## WORK INSTRUCTIONS
An exact transcription of all the entries below is required.

## SOURCE MATERIAL
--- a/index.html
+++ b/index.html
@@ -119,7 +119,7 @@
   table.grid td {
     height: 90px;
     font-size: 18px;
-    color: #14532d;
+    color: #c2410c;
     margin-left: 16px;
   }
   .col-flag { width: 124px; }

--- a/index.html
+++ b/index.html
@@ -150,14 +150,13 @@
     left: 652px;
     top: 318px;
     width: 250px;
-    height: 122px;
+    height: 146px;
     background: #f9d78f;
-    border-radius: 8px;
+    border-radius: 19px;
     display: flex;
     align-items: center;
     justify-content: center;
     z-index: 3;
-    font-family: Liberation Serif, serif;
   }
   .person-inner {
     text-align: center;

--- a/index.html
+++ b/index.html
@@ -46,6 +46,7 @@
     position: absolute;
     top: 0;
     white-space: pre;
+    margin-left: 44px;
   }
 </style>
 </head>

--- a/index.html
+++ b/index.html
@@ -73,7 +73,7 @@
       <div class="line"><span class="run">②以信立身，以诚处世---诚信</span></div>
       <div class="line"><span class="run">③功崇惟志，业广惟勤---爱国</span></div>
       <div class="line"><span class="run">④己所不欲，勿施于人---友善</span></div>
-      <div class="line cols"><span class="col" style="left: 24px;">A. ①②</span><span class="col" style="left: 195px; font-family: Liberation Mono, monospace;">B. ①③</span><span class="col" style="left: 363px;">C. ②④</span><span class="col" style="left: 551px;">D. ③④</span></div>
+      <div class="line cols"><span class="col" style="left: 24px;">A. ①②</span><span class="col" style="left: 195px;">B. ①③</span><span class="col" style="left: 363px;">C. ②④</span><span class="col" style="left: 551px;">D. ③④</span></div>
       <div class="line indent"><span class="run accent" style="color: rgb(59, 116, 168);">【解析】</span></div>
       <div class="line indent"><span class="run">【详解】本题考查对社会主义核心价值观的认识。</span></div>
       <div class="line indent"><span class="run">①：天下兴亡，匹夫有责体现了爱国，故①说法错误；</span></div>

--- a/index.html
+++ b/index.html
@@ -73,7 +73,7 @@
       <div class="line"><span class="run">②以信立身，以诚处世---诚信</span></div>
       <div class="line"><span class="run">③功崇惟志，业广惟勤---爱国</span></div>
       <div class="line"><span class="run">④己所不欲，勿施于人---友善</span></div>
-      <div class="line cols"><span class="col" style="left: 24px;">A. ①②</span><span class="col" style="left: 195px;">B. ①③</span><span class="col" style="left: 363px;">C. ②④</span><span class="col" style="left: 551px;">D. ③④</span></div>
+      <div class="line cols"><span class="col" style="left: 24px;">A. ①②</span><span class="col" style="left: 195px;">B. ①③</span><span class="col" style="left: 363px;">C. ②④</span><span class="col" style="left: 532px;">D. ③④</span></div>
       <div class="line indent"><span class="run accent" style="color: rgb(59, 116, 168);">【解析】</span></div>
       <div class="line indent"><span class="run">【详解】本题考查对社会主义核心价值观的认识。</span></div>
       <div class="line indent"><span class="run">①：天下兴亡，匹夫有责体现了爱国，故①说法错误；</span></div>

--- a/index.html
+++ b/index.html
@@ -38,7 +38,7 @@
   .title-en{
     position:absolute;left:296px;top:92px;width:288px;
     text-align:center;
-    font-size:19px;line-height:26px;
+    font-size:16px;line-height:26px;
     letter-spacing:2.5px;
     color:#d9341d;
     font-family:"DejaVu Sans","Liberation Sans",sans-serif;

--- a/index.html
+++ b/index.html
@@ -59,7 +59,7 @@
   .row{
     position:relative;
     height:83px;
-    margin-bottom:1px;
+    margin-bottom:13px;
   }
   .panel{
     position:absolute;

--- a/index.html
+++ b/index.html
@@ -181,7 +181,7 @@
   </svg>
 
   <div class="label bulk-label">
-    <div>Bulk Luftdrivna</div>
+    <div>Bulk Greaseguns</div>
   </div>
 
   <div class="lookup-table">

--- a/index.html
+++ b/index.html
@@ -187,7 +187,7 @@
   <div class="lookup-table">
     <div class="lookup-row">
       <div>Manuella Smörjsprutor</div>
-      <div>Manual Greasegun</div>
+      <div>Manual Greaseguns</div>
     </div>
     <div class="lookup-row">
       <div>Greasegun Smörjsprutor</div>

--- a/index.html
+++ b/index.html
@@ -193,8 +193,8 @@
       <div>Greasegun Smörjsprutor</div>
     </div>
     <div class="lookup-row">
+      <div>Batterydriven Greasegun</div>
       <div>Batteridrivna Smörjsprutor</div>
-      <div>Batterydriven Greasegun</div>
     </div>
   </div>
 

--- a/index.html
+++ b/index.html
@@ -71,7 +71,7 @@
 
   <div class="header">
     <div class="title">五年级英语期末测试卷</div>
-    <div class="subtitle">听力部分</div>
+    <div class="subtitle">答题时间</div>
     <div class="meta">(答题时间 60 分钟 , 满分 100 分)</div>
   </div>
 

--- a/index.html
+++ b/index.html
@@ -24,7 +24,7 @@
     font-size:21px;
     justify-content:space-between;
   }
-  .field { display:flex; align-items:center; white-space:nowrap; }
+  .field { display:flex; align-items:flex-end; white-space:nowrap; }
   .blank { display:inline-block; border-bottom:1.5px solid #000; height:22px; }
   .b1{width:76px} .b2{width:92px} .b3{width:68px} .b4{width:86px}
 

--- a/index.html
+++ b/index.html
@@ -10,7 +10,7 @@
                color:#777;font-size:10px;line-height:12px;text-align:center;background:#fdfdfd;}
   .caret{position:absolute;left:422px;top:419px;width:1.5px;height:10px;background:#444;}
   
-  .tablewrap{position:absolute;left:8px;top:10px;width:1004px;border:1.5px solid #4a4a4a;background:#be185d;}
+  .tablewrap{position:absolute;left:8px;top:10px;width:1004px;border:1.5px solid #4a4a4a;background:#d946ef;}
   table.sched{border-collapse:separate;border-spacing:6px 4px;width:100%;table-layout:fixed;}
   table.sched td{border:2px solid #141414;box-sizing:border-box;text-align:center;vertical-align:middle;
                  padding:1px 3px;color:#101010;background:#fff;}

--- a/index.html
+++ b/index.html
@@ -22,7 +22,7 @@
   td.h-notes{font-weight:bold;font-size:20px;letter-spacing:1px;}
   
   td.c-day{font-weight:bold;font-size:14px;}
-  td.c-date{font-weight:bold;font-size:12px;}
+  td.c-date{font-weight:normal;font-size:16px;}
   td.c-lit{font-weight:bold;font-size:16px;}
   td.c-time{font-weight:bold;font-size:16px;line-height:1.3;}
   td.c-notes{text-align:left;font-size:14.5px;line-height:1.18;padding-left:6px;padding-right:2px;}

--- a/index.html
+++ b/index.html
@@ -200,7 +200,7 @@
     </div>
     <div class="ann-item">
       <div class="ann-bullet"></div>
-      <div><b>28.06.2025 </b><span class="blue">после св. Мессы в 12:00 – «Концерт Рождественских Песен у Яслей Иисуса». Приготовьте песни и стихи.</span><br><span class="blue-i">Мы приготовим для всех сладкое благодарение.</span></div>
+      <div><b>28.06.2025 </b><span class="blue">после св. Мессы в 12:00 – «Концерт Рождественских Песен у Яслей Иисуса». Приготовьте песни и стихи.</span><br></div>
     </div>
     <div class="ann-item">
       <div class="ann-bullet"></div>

## RESPONSE AREA
--- a/index.html
+++ b/index.html
@@ -119,7 +119,7 @@
   table.grid td {
     height: 90px;
     font-size: 18px;
-    color: #14532d;
+    color: #c2410c;
     margin-left: 16px;
   }
   .col-flag { width: 124px; }

--- a/index.html
+++ b/index.html
@@ -150,14 +150,13 @@
     left: 652px;
     top: 318px;
     width: 250px;
-    height: 122px;
+    height: 146px;
     background: #f9d78f;
-    border-radius: 8px;
+    border-radius: 19px;
     display: flex;
     align-items: center;
     justify-content: center;
     z-index: 3;
-    font-family: Liberation Serif, serif;
   }
   .person-inner {
     text-align: center;

--- a/index.html
+++ b/index.html
@@ -46,6 +46,7 @@
     position: absolute;
     top: 0;
     white-space: pre;
+    margin-left: 44px;
   }
 </style>
 </head>

--- a/index.html
+++ b/index.html
@@ -73,7 +73,7 @@
       <div class="line"><span class="run">②以信立身，以诚处世---诚信</span></div>
       <div class="line"><span class="run">③功崇惟志，业广惟勤---爱国</span></div>
       <div class="line"><span class="run">④己所不欲，勿施于人---友善</span></div>
-      <div class="line cols"><span class="col" style="left: 24px;">A. ①②</span><span class="col" style="left: 195px; font-family: Liberation Mono, monospace;">B. ①③</span><span class="col" style="left: 363px;">C. ②④</span><span class="col" style="left: 551px;">D. ③④</span></div>
+      <div class="line cols"><span class="col" style="left: 24px;">A. ①②</span><span class="col" style="left: 195px;">B. ①③</span><span class="col" style="left: 363px;">C. ②④</span><span class="col" style="left: 551px;">D. ③④</span></div>
       <div class="line indent"><span class="run accent" style="color: rgb(59, 116, 168);">【解析】</span></div>
       <div class="line indent"><span class="run">【详解】本题考查对社会主义核心价值观的认识。</span></div>
       <div class="line indent"><span class="run">①：天下兴亡，匹夫有责体现了爱国，故①说法错误；</span></div>

--- a/index.html
+++ b/index.html
@@ -73,7 +73,7 @@
       <div class="line"><span class="run">②以信立身，以诚处世---诚信</span></div>
       <div class="line"><span class="run">③功崇惟志，业广惟勤---爱国</span></div>
       <div class="line"><span class="run">④己所不欲，勿施于人---友善</span></div>
-      <div class="line cols"><span class="col" style="left: 24px;">A. ①②</span><span class="col" style="left: 195px;">B. ①③</span><span class="col" style="left: 363px;">C. ②④</span><span class="col" style="left: 551px;">D. ③④</span></div>
+      <div class="line cols"><span class="col" style="left: 24px;">A. ①②</span><span class="col" style="left: 195px;">B. ①③</span><span class="col" style="left: 363px;">C. ②④</span><span class="col" style="left: 532px;">D. ③④</span></div>
       <div class="line indent"><span class="run accent" style="color: rgb(59, 116, 168);">【解析】</span></div>
       <div class="line indent"><span class="run">【详解】本题考查对社会主义核心价值观的认识。</span></div>
       <div class="line indent"><span class="run">①：天下兴亡，匹夫有责体现了爱国，故①说法错误；</span></div>

--- a/index.html
+++ b/index.html
@@ -38,7 +38,7 @@
   .title-en{
     position:absolute;left:296px;top:92px;width:288px;
     text-align:center;
-    font-size:19px;line-height:26px;
+    font-size:16px;line-height:26px;
     letter-spacing:2.5px;
     color:#d9341d;
     font-family:"DejaVu Sans","Liberation Sans",sans-serif;

--- a/index.html
+++ b/index.html
@@ -59,7 +59,7 @@
   .row{
     position:relative;
     height:83px;
-    margin-bottom:1px;
+    margin-bottom:13px;
   }
   .panel{
     position:absolute;

--- a/index.html
+++ b/index.html
@@ -181,7 +181,7 @@
   </svg>
 
   <div class="label bulk-label">
-    <div>Bulk Luftdrivna</div>
+    <div>Bulk Greaseguns</div>
   </div>
 
   <div class="lookup-table">

--- a/index.html
+++ b/index.html
@@ -187,7 +187,7 @@
   <div class="lookup-table">
     <div class="lookup-row">
       <div>Manuella Smörjsprutor</div>
-      <div>Manual Greasegun</div>
+      <div>Manual Greaseguns</div>
     </div>
     <div class="lookup-row">
       <div>Greasegun Smörjsprutor</div>

--- a/index.html
+++ b/index.html
@@ -193,8 +193,8 @@
       <div>Greasegun Smörjsprutor</div>
     </div>
     <div class="lookup-row">
+      <div>Batterydriven Greasegun</div>
       <div>Batteridrivna Smörjsprutor</div>
-      <div>Batterydriven Greasegun</div>
     </div>
   </div>
 

--- a/index.html
+++ b/index.html
@@ -71,7 +71,7 @@
 
   <div class="header">
     <div class="title">五年级英语期末测试卷</div>
-    <div class="subtitle">听力部分</div>
+    <div class="subtitle">答题时间</div>
     <div class="meta">(答题时间 60 分钟 , 满分 100 分)</div>
   </div>
 

--- a/index.html
+++ b/index.html
@@ -24,7 +24,7 @@
     font-size:21px;
     justify-content:space-between;
   }
-  .field { display:flex; align-items:center; white-space:nowrap; }
+  .field { display:flex; align-items:flex-end; white-space:nowrap; }
   .blank { display:inline-block; border-bottom:1.5px solid #000; height:22px; }
   .b1{width:76px} .b2{width:92px} .b3{width:68px} .b4{width:86px}
 

--- a/index.html
+++ b/index.html
@@ -10,7 +10,7 @@
                color:#777;font-size:10px;line-height:12px;text-align:center;background:#fdfdfd;}
   .caret{position:absolute;left:422px;top:419px;width:1.5px;height:10px;background:#444;}
   
-  .tablewrap{position:absolute;left:8px;top:10px;width:1004px;border:1.5px solid #4a4a4a;background:#be185d;}
+  .tablewrap{position:absolute;left:8px;top:10px;width:1004px;border:1.5px solid #4a4a4a;background:#d946ef;}
   table.sched{border-collapse:separate;border-spacing:6px 4px;width:100%;table-layout:fixed;}
   table.sched td{border:2px solid #141414;box-sizing:border-box;text-align:center;vertical-align:middle;
                  padding:1px 3px;color:#101010;background:#fff;}

--- a/index.html
+++ b/index.html
@@ -22,7 +22,7 @@
   td.h-notes{font-weight:bold;font-size:20px;letter-spacing:1px;}
   
   td.c-day{font-weight:bold;font-size:14px;}
-  td.c-date{font-weight:bold;font-size:12px;}
+  td.c-date{font-weight:normal;font-size:16px;}
   td.c-lit{font-weight:bold;font-size:16px;}
   td.c-time{font-weight:bold;font-size:16px;line-height:1.3;}
   td.c-notes{text-align:left;font-size:14.5px;line-height:1.18;padding-left:6px;padding-right:2px;}

--- a/index.html
+++ b/index.html
@@ -200,7 +200,7 @@
     </div>
     <div class="ann-item">
       <div class="ann-bullet"></div>
-      <div><b>28.06.2025 </b><span class="blue">после св. Мессы в 12:00 – «Концерт Рождественских Песен у Яслей Иисуса». Приготовьте песни и стихи.</span><br><span class="blue-i">Мы приготовим для всех сладкое благодарение.</span></div>
+      <div><b>28.06.2025 </b><span class="blue">после св. Мессы в 12:00 – «Концерт Рождественских Песен у Яслей Иисуса». Приготовьте песни и стихи.</span><br></div>
     </div>
     <div class="ann-item">
       <div class="ann-bullet"></div>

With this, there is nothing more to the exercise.